Print out all of the data below, keeping it identical to the original.
** DATA EXTRACTS follows **
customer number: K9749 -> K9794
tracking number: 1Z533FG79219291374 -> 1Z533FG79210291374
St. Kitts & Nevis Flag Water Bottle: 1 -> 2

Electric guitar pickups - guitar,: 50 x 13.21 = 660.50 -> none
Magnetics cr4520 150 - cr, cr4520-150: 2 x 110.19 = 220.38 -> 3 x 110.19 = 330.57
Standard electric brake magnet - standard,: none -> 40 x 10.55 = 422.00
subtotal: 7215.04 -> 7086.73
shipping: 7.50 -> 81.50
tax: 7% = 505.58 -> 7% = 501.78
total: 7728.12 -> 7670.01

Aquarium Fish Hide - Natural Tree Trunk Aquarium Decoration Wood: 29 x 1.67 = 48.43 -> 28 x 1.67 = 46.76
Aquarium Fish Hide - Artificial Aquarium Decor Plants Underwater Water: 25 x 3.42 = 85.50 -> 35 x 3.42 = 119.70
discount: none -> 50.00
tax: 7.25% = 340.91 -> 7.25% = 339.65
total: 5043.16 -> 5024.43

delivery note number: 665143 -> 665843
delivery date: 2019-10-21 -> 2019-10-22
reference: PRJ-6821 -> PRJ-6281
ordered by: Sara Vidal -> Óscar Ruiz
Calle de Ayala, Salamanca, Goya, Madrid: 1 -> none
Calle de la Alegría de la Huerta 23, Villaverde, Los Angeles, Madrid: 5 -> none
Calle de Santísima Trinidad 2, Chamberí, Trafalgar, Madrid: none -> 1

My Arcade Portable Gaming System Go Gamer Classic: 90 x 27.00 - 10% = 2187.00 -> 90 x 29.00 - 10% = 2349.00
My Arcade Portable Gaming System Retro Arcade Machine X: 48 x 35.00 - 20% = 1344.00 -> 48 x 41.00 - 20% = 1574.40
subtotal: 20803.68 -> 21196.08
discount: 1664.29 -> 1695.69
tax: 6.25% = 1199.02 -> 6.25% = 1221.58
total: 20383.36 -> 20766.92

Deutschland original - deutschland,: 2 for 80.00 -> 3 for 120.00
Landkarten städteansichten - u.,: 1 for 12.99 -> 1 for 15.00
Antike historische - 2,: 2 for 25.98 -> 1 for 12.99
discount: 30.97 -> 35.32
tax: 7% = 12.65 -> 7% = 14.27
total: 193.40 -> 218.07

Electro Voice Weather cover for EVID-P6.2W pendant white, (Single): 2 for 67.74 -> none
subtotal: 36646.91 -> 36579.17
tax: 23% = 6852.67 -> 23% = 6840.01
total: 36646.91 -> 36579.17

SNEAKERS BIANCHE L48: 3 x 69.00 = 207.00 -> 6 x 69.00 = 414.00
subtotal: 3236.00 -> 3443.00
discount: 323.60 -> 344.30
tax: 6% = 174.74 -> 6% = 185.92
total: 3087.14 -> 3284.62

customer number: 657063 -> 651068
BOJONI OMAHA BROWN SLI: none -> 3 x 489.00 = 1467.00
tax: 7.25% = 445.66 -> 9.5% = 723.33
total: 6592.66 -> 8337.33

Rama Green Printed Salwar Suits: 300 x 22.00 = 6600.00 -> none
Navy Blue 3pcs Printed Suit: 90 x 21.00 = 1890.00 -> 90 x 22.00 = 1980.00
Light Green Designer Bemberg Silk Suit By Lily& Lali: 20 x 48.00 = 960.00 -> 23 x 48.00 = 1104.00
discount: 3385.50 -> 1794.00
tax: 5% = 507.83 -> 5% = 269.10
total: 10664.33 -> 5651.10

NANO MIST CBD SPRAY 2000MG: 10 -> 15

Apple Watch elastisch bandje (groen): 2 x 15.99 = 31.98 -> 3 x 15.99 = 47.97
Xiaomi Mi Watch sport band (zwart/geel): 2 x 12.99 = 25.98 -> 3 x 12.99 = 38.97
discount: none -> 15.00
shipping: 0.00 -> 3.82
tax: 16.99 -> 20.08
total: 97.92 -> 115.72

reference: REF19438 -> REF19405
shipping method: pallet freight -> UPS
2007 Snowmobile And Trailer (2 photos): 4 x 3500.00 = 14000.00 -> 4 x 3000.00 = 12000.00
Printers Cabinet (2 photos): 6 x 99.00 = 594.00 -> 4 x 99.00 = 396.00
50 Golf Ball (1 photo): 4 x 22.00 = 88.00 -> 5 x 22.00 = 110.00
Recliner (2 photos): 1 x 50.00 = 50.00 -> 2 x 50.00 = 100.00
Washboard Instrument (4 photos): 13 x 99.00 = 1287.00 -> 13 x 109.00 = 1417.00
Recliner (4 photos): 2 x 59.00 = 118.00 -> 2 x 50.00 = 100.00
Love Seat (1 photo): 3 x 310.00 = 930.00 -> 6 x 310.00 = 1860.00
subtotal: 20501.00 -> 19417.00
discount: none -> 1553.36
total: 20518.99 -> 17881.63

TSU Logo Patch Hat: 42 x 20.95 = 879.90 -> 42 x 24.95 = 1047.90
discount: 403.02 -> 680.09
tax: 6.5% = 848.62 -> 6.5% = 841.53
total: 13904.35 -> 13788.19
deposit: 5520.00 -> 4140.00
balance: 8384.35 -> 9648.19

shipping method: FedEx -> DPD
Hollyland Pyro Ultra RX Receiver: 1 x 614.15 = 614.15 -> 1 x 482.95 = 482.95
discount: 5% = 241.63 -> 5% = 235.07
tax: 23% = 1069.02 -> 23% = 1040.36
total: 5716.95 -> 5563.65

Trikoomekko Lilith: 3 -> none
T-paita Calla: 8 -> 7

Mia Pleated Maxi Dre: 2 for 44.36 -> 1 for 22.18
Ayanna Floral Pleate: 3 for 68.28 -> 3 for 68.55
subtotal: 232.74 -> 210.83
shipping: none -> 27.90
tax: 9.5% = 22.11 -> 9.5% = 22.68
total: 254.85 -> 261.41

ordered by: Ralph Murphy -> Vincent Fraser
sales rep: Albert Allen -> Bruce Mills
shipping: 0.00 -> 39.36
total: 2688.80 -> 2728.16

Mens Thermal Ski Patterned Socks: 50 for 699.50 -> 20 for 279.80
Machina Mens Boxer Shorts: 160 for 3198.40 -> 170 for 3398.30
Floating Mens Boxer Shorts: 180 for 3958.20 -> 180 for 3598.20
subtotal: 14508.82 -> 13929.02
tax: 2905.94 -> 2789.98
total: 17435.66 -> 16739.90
** End of DATA EXTRACTS **
**SOLUTION:**
customer number: K9749 -> K9794
tracking number: 1Z533FG79219291374 -> 1Z533FG79210291374
St. Kitts & Nevis Flag Water Bottle: 1 -> 2

Electric guitar pickups - guitar,: 50 x 13.21 = 660.50 -> none
Magnetics cr4520 150 - cr, cr4520-150: 2 x 110.19 = 220.38 -> 3 x 110.19 = 330.57
Standard electric brake magnet - standard,: none -> 40 x 10.55 = 422.00
subtotal: 7215.04 -> 7086.73
shipping: 7.50 -> 81.50
tax: 7% = 505.58 -> 7% = 501.78
total: 7728.12 -> 7670.01

Aquarium Fish Hide - Natural Tree Trunk Aquarium Decoration Wood: 29 x 1.67 = 48.43 -> 28 x 1.67 = 46.76
Aquarium Fish Hide - Artificial Aquarium Decor Plants Underwater Water: 25 x 3.42 = 85.50 -> 35 x 3.42 = 119.70
discount: none -> 50.00
tax: 7.25% = 340.91 -> 7.25% = 339.65
total: 5043.16 -> 5024.43

delivery note number: 665143 -> 665843
delivery date: 2019-10-21 -> 2019-10-22
reference: PRJ-6821 -> PRJ-6281
ordered by: Sara Vidal -> Óscar Ruiz
Calle de Ayala, Salamanca, Goya, Madrid: 1 -> none
Calle de la Alegría de la Huerta 23, Villaverde, Los Angeles, Madrid: 5 -> none
Calle de Santísima Trinidad 2, Chamberí, Trafalgar, Madrid: none -> 1

My Arcade Portable Gaming System Go Gamer Classic: 90 x 27.00 - 10% = 2187.00 -> 90 x 29.00 - 10% = 2349.00
My Arcade Portable Gaming System Retro Arcade Machine X: 48 x 35.00 - 20% = 1344.00 -> 48 x 41.00 - 20% = 1574.40
subtotal: 20803.68 -> 21196.08
discount: 1664.29 -> 1695.69
tax: 6.25% = 1199.02 -> 6.25% = 1221.58
total: 20383.36 -> 20766.92

Deutschland original - deutschland,: 2 for 80.00 -> 3 for 120.00
Landkarten städteansichten - u.,: 1 for 12.99 -> 1 for 15.00
Antike historische - 2,: 2 for 25.98 -> 1 for 12.99
discount: 30.97 -> 35.32
tax: 7% = 12.65 -> 7% = 14.27
total: 193.40 -> 218.07

Electro Voice Weather cover for EVID-P6.2W pendant white, (Single): 2 for 67.74 -> none
subtotal: 36646.91 -> 36579.17
tax: 23% = 6852.67 -> 23% = 6840.01
total: 36646.91 -> 36579.17

SNEAKERS BIANCHE L48: 3 x 69.00 = 207.00 -> 6 x 69.00 = 414.00
subtotal: 3236.00 -> 3443.00
discount: 323.60 -> 344.30
tax: 6% = 174.74 -> 6% = 185.92
total: 3087.14 -> 3284.62

customer number: 657063 -> 651068
BOJONI OMAHA BROWN SLI: none -> 3 x 489.00 = 1467.00
tax: 7.25% = 445.66 -> 9.5% = 723.33
total: 6592.66 -> 8337.33

Rama Green Printed Salwar Suits: 300 x 22.00 = 6600.00 -> none
Navy Blue 3pcs Printed Suit: 90 x 21.00 = 1890.00 -> 90 x 22.00 = 1980.00
Light Green Designer Bemberg Silk Suit By Lily& Lali: 20 x 48.00 = 960.00 -> 23 x 48.00 = 1104.00
discount: 3385.50 -> 1794.00
tax: 5% = 507.83 -> 5% = 269.10
total: 10664.33 -> 5651.10

NANO MIST CBD SPRAY 2000MG: 10 -> 15

Apple Watch elastisch bandje (groen): 2 x 15.99 = 31.98 -> 3 x 15.99 = 47.97
Xiaomi Mi Watch sport band (zwart/geel): 2 x 12.99 = 25.98 -> 3 x 12.99 = 38.97
discount: none -> 15.00
shipping: 0.00 -> 3.82
tax: 16.99 -> 20.08
total: 97.92 -> 115.72

reference: REF19438 -> REF19405
shipping method: pallet freight -> UPS
2007 Snowmobile And Trailer (2 photos): 4 x 3500.00 = 14000.00 -> 4 x 3000.00 = 12000.00
Printers Cabinet (2 photos): 6 x 99.00 = 594.00 -> 4 x 99.00 = 396.00
50 Golf Ball (1 photo): 4 x 22.00 = 88.00 -> 5 x 22.00 = 110.00
Recliner (2 photos): 1 x 50.00 = 50.00 -> 2 x 50.00 = 100.00
Washboard Instrument (4 photos): 13 x 99.00 = 1287.00 -> 13 x 109.00 = 1417.00
Recliner (4 photos): 2 x 59.00 = 118.00 -> 2 x 50.00 = 100.00
Love Seat (1 photo): 3 x 310.00 = 930.00 -> 6 x 310.00 = 1860.00
subtotal: 20501.00 -> 19417.00
discount: none -> 1553.36
total: 20518.99 -> 17881.63

TSU Logo Patch Hat: 42 x 20.95 = 879.90 -> 42 x 24.95 = 1047.90
discount: 403.02 -> 680.09
tax: 6.5% = 848.62 -> 6.5% = 841.53
total: 13904.35 -> 13788.19
deposit: 5520.00 -> 4140.00
balance: 8384.35 -> 9648.19

shipping method: FedEx -> DPD
Hollyland Pyro Ultra RX Receiver: 1 x 614.15 = 614.15 -> 1 x 482.95 = 482.95
discount: 5% = 241.63 -> 5% = 235.07
tax: 23% = 1069.02 -> 23% = 1040.36
total: 5716.95 -> 5563.65

Trikoomekko Lilith: 3 -> none
T-paita Calla: 8 -> 7

Mia Pleated Maxi Dre: 2 for 44.36 -> 1 for 22.18
Ayanna Floral Pleate: 3 for 68.28 -> 3 for 68.55
subtotal: 232.74 -> 210.83
shipping: none -> 27.90
tax: 9.5% = 22.11 -> 9.5% = 22.68
total: 254.85 -> 261.41

ordered by: Ralph Murphy -> Vincent Fraser
sales rep: Albert Allen -> Bruce Mills
shipping: 0.00 -> 39.36
total: 2688.80 -> 2728.16

Mens Thermal Ski Patterned Socks: 50 for 699.50 -> 20 for 279.80
Machina Mens Boxer Shorts: 160 for 3198.40 -> 170 for 3398.30
Floating Mens Boxer Shorts: 180 for 3958.20 -> 180 for 3598.20
subtotal: 14508.82 -> 13929.02
tax: 2905.94 -> 2789.98
total: 17435.66 -> 16739.90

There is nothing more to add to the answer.